Interpretation: The entities purchasing services from the network can be expected to mandate certain performance measures. In many cases, these mandated measures will be the core of the performance management system. However, in addition to mandated measures, networks need to round out their performance measures with measures that address important dimensions of service not already included in the mandated measures and those that measure the network’s performance on network-specific functions. The network may wish to review national sources for possible measures, some of which may already be mandated by the network’s purchasers.

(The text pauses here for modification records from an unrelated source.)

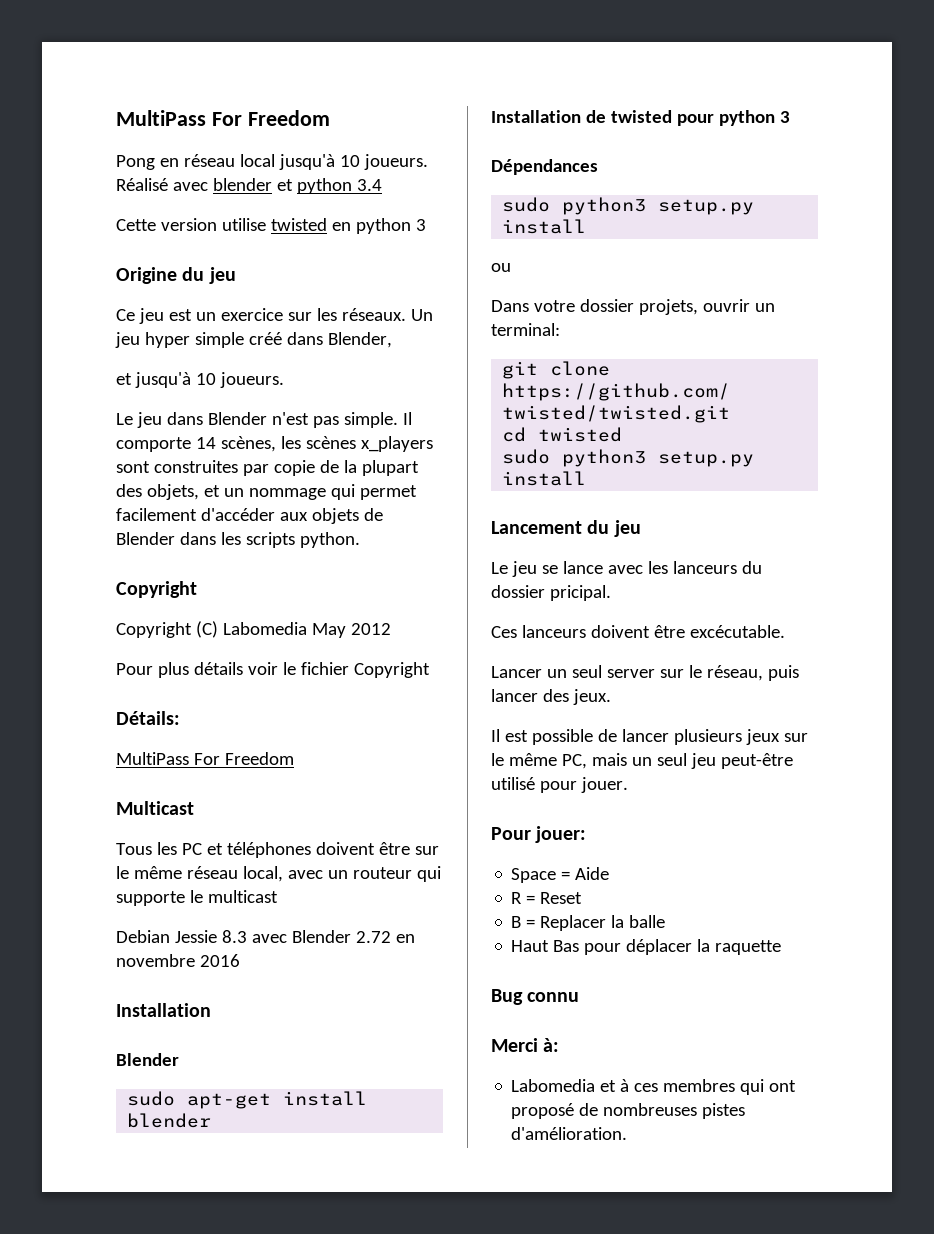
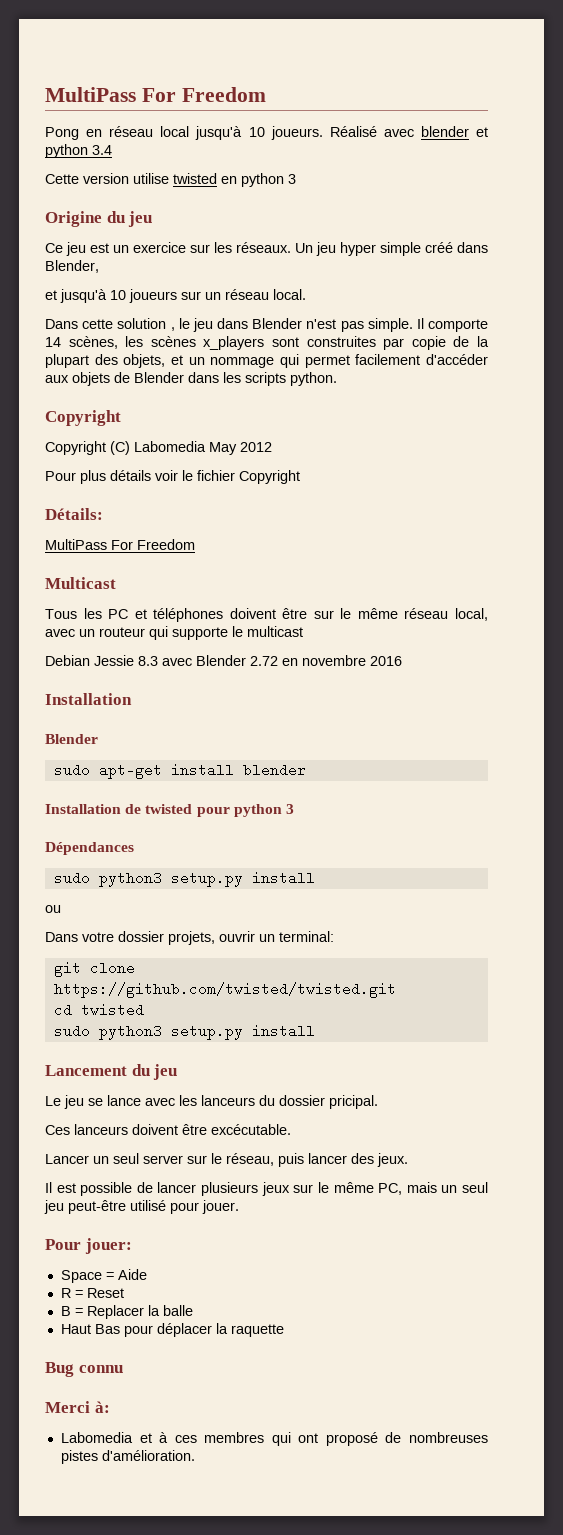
- et jusqu'à 10 joueurs.
- Le jeu dans Blender n'est pas simple.
+ et jusqu'à 10 joueurs sur un réseau local.
+ Dans cette solution , le jeu dans Blender n'est pas simple.

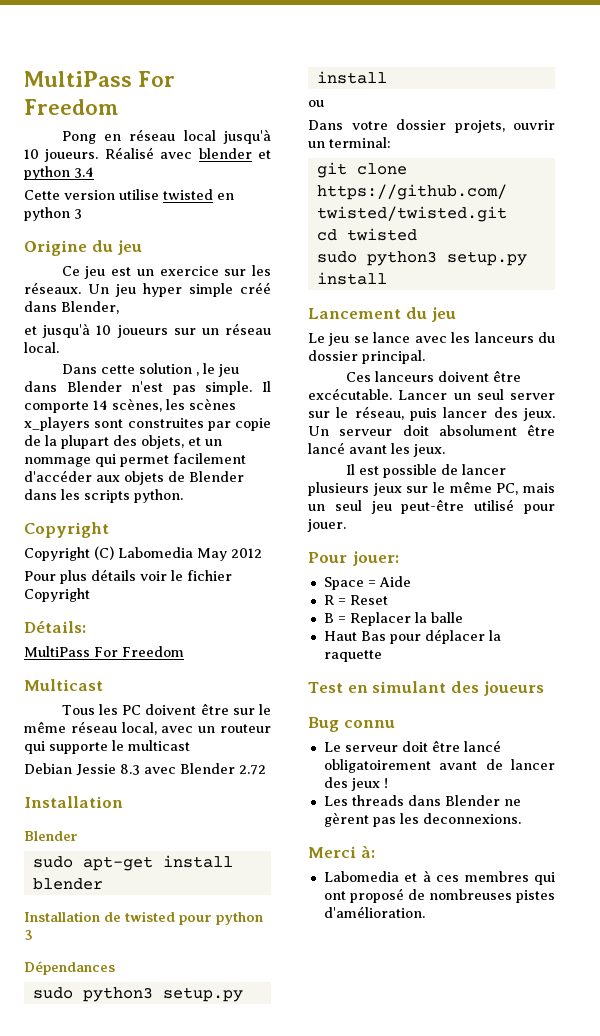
- Tous les PC et téléphones doivent être sur le même réseau local, avec un routeur qui supporte le multicast
+ Tous les PC doivent être sur le même réseau local, avec un routeur qui supporte le multicast
- Debian Jessie 8.3 avec Blender 2.72 en novembre 2016
+ Debian Jessie 8.3 avec Blender 2.72
- Le jeu se lance avec les lanceurs du dossier pricipal.
+ Le jeu se lance avec les lanceurs du dossier principal.
- Ces lanceurs doivent être excécutable.
- Lancer un seul server sur le réseau, puis lancer des jeux.
+ Ces lanceurs doivent être excécutable. Lancer un seul server sur le réseau, puis lancer des jeux. Un serveur doit absolument être lancé avant les jeux.
+ Test en simulant des joueurs
  Bug connu
+ Le serveur doit être lancé obligatoirement avant de lancer des jeux !
+ Les threads dans Blender ne gèrent pas les deconnexions.

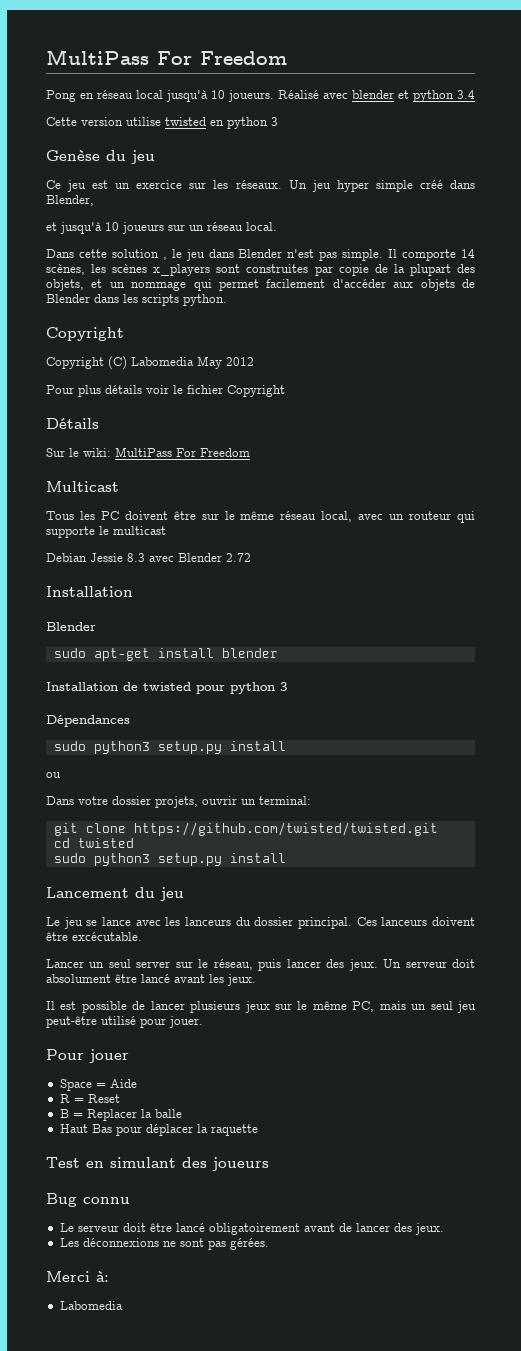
- Origine du jeu
+ Genèse du jeu
- Détails:
- MultiPass For Freedom
+ Détails
+ Sur le wiki: MultiPass For Freedom
- Le jeu se lance avec les lanceurs du dossier principal.
- Ces lanceurs doivent être excécutable. Lancer un seul server sur le réseau, puis lancer des jeux.
+ Le jeu se lance avec les lanceurs du dossier principal. Ces lanceurs doivent être excécutable.
+ Lancer un seul server sur le réseau, puis lancer des jeux.
- Pour jouer:
+ Pour jouer
- Le serveur doit être lancé obligatoirement avant de lancer des jeux !
+ Le serveur doit être lancé obligatoirement avant de lancer des jeux.
- Les threads dans Blender ne gèrent pas les deconnexions.
+ Les déconnexions ne sont pas gérées.
  Merci à:
- Labomedia et à ces membres qui ont proposé de nombreuses pistes d'amélioration.
+ Labomedia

Some examples of frequently used measures can include the following:
Access to care, such as the average lengths of time between initial call and initial screening assessment and the average lengths of time between initial screening assessment and admission to treatment.
Coordination of care, such as the percentage of persons discharged from an inpatient or residential level of treatment who attend a session at their next level of care within a defined period of time (seven days or fourteen days for example) from leaving the residential or inpatient unit.
Client feedback and satisfaction, which could include a wide variety of items in addition to satisfaction with services. For example, the administration of these surveys give opportunities to gather valuable client information, such as the percentage of clients who indicate a drive time of greater than 30 minutes, the percentage of clients who say that they have access to public transportation to reach the facility if needed.
In addition to client satisfaction, the network may wish to measure the satisfaction of stakeholders, such as high volume referral agents, including judges, court workers, employee assistance agents, and others with repeated experience with network access and services.